TASK ITEM:
Please work out how many lines below contain the word "ШПИЛЬКА", and reply with only that number.

RECORDS FOR THIS EXERCISE:
==============================
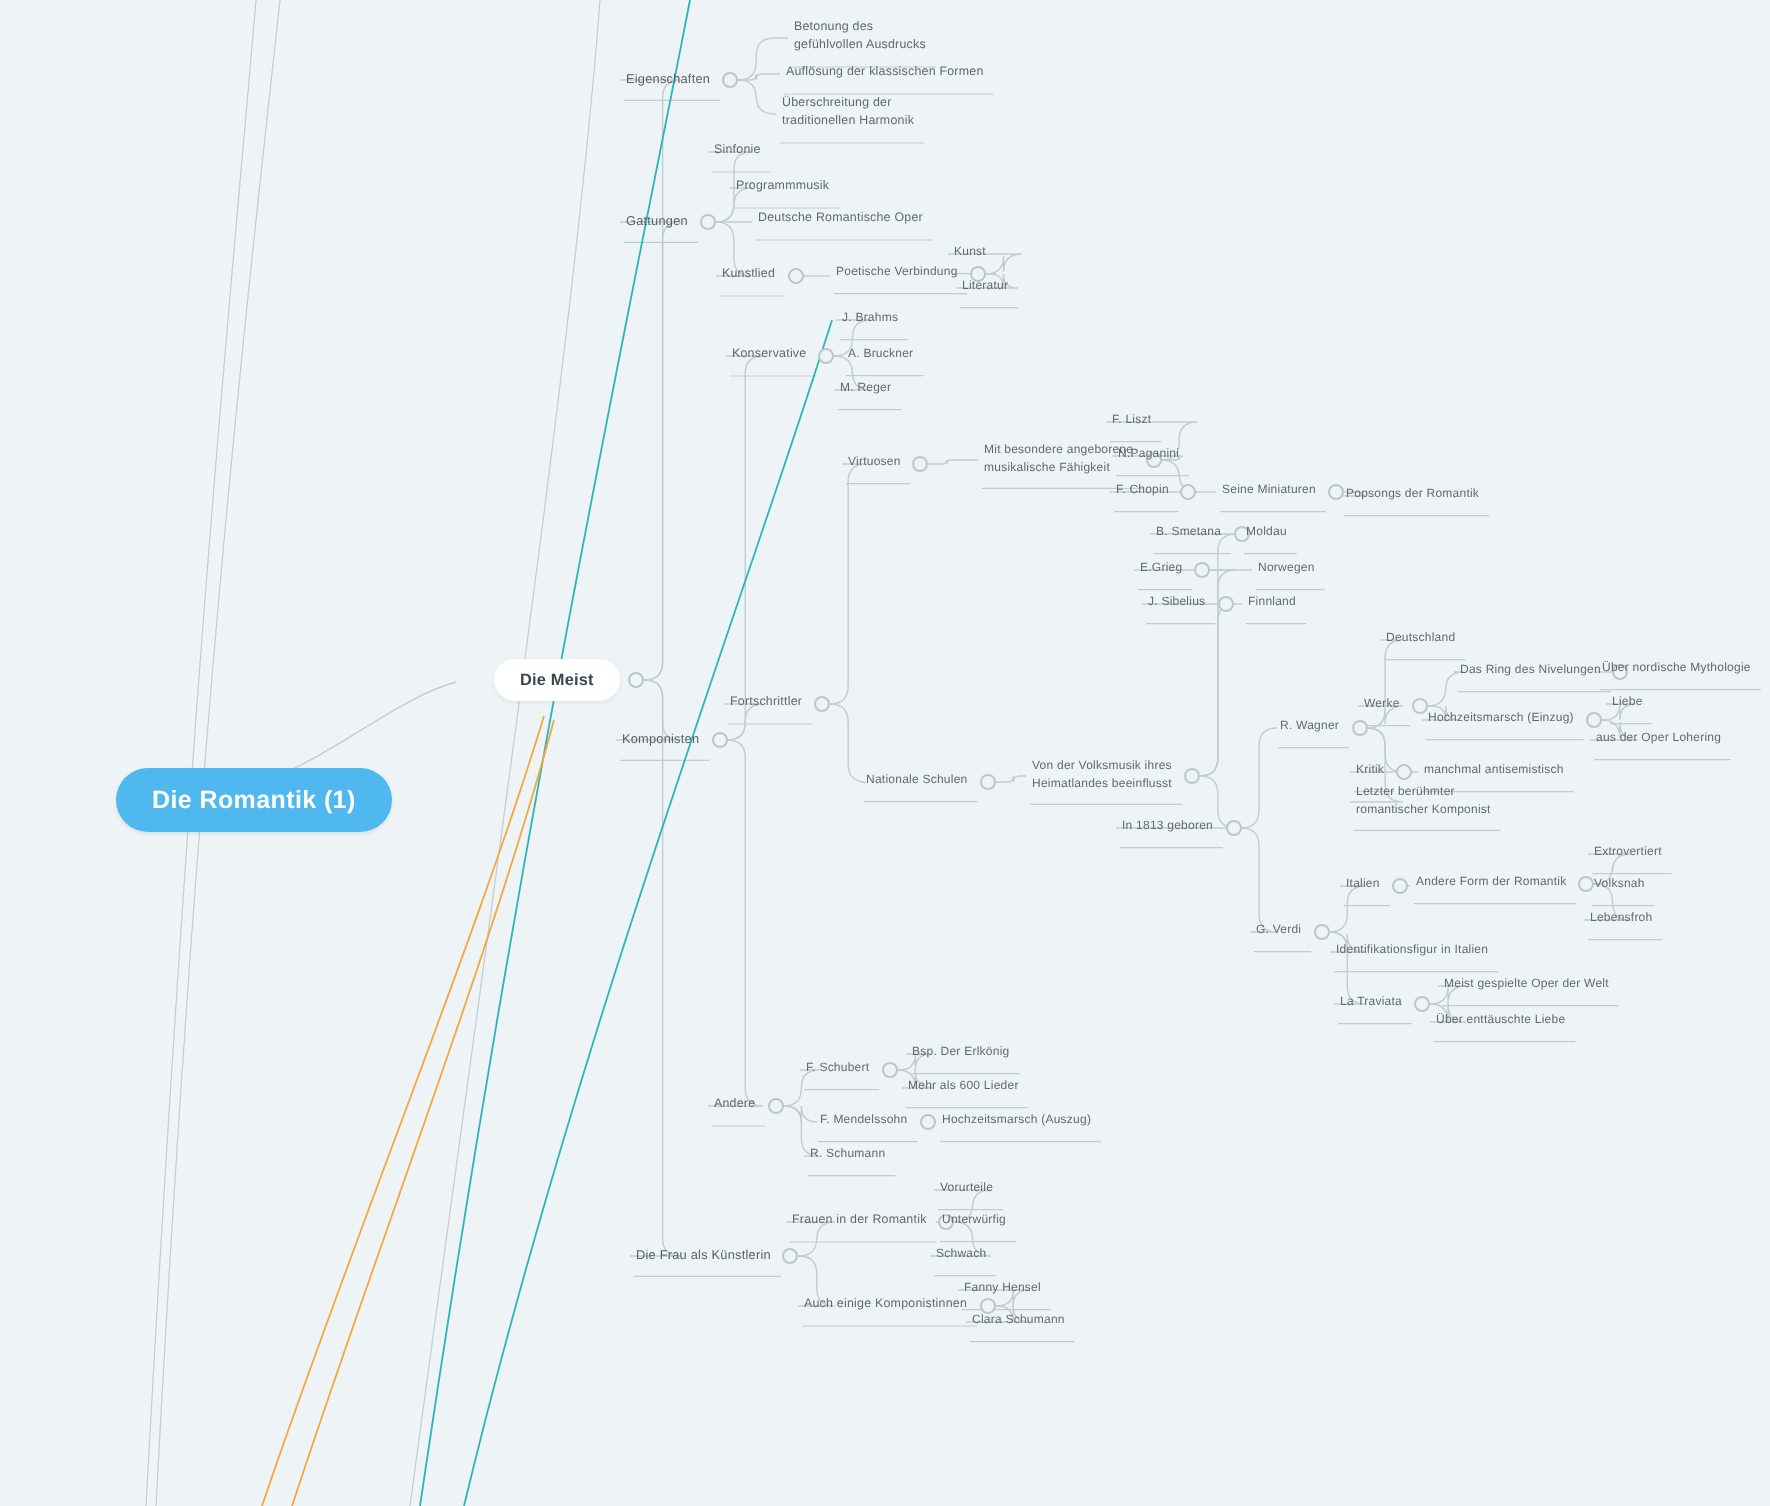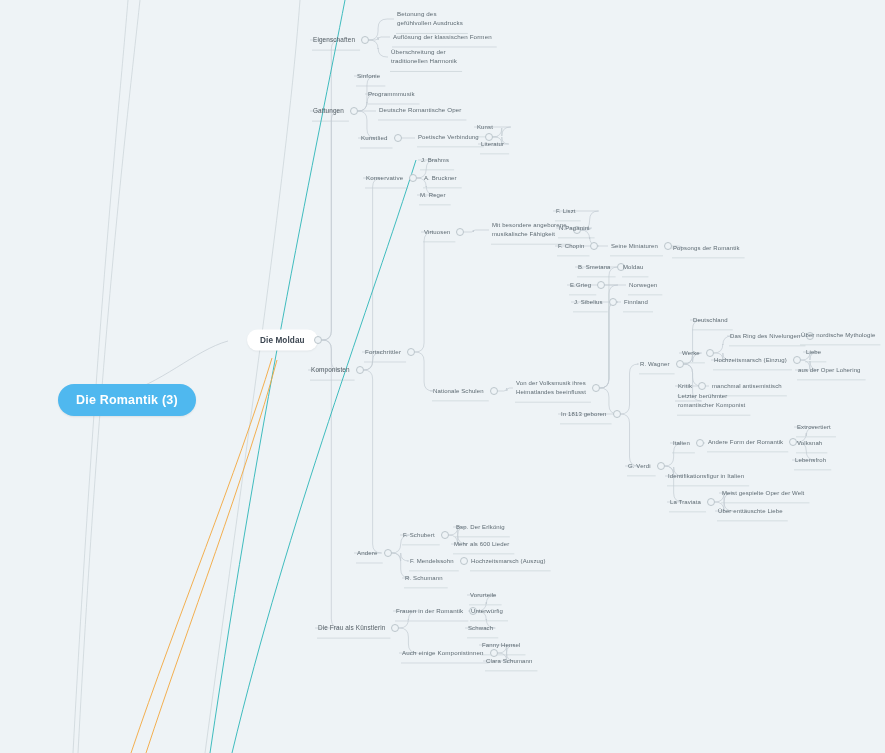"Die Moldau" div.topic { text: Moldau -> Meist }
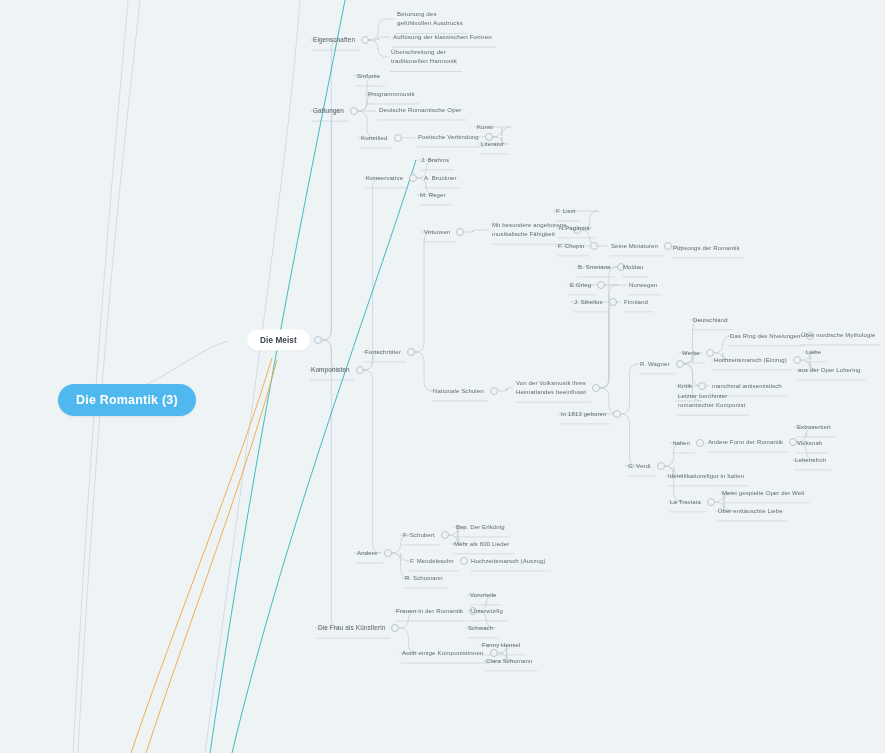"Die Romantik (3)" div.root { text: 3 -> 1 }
==============================
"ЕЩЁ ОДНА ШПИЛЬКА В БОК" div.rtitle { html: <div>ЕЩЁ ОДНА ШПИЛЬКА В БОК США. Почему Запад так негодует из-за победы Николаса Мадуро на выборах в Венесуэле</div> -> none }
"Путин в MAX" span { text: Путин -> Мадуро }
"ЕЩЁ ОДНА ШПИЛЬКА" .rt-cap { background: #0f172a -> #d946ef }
==============================
SOLUTION TO THE EXERCISE:
2